* _What you need to do_
Would you transcribe each entry exactly as it stands, omitting the pictures?

[Collected data entries]
┌────────

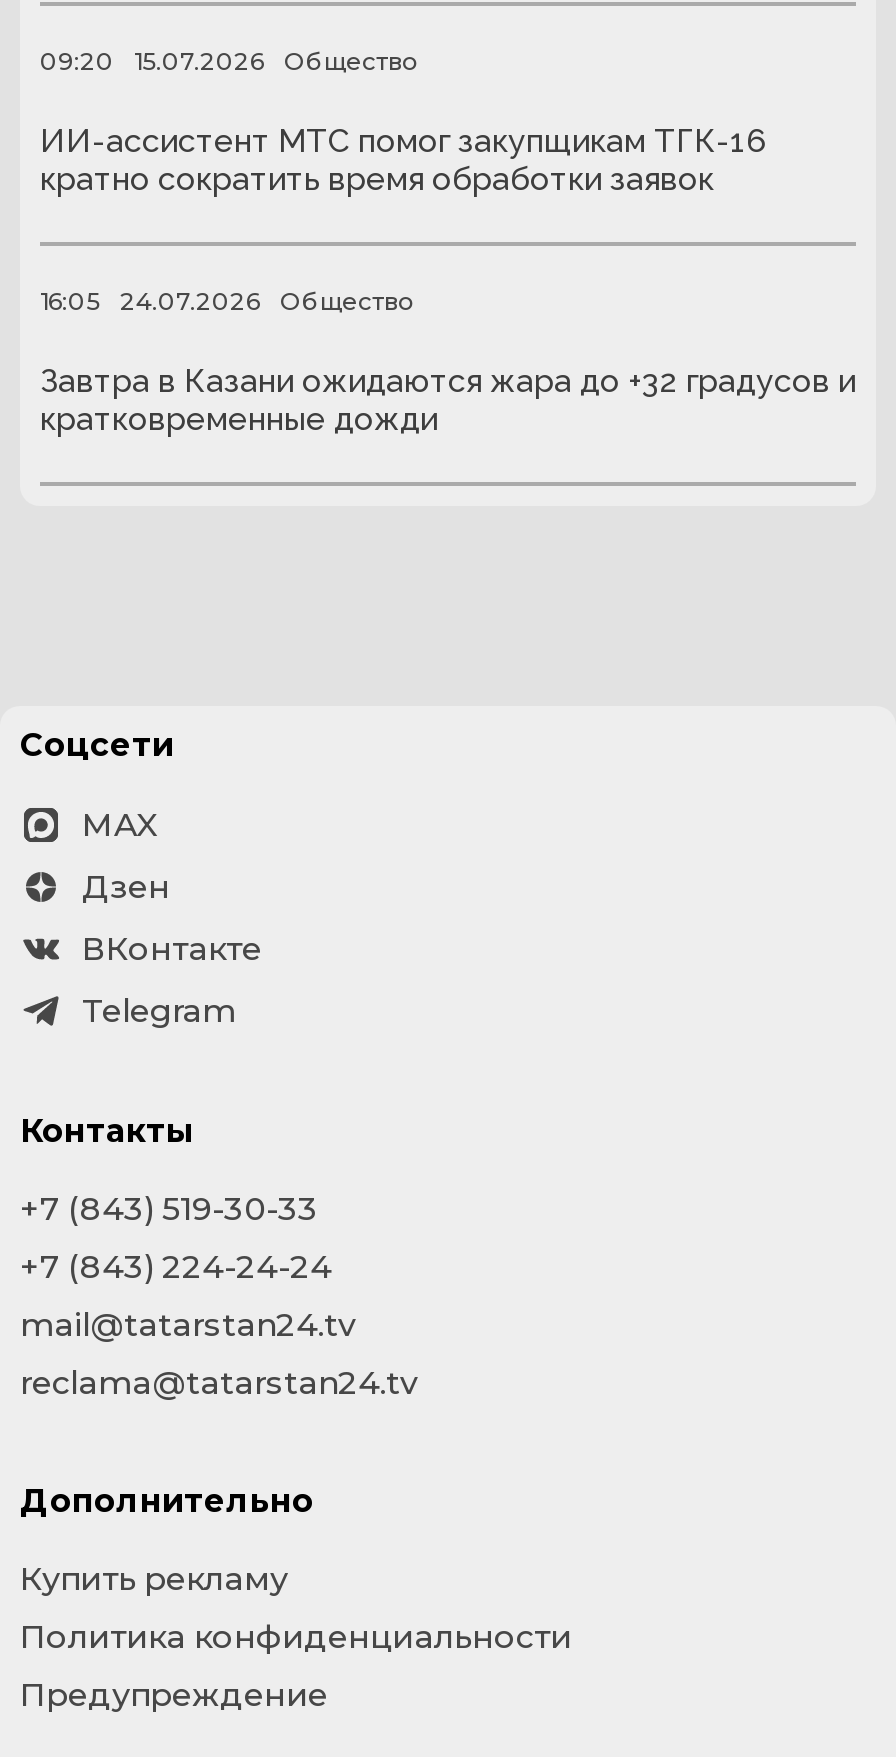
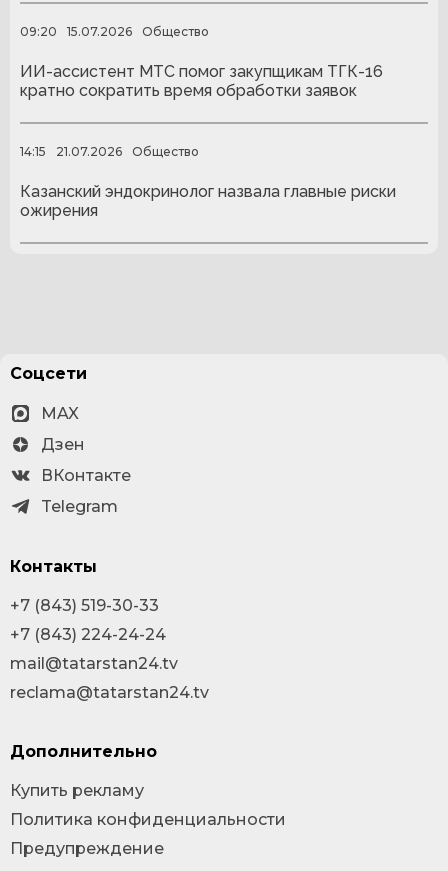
- 16:05
+ 14:15

- 24.07.2026
+ 21.07.2026

- Завтра в Казани ожидаются жара до +32 градусов и
- кратковременные дожди
+ Казанский эндокринолог назвала главные риски
+ ожирения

└────────

* _Exercise response_
- 16:05
+ 14:15

- 24.07.2026
+ 21.07.2026

- Завтра в Казани ожидаются жара до +32 градусов и
- кратковременные дожди
+ Казанский эндокринолог назвала главные риски
+ ожирения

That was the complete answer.